▼

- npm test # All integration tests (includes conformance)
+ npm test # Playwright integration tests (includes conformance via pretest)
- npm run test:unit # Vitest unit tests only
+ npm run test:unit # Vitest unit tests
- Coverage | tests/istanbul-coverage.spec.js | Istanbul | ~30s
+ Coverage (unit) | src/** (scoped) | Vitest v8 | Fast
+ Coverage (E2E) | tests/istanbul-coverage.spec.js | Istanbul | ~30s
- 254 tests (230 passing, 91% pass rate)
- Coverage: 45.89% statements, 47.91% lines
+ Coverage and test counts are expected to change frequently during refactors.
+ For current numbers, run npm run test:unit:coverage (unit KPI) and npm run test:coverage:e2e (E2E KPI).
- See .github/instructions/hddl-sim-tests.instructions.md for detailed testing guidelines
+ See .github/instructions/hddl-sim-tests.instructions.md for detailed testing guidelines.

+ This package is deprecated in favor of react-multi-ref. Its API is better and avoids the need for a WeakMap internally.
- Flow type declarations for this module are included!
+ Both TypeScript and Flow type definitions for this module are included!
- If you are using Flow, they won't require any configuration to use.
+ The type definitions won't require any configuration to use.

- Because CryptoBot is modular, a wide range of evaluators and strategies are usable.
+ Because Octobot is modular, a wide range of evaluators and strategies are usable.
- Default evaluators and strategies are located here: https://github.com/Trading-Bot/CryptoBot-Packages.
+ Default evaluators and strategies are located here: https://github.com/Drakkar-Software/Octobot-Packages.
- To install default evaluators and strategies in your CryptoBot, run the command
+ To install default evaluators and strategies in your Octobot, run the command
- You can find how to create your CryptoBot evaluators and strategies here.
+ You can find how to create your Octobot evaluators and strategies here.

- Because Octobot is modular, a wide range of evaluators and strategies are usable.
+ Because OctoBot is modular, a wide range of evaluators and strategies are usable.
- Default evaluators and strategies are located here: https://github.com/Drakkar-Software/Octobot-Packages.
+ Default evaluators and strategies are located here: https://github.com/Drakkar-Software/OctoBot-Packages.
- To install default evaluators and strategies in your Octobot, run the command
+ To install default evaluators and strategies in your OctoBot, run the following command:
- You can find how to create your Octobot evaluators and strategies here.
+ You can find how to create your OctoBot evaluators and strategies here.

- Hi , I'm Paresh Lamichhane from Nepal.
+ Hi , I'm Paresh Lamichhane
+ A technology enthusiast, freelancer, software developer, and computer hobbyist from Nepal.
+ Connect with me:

▲

**Your goal**
Please give an exact copy of the lines above, beginning with the line containing "a WeakMap internally." and running through the line containing "definitions for this module are included!", and of no other lines.

**Response to the exercise**
+ This package is deprecated in favor of react-multi-ref. Its API is better and avoids the need for a WeakMap internally.
- Flow type declarations for this module are included!
+ Both TypeScript and Flow type definitions for this module are included!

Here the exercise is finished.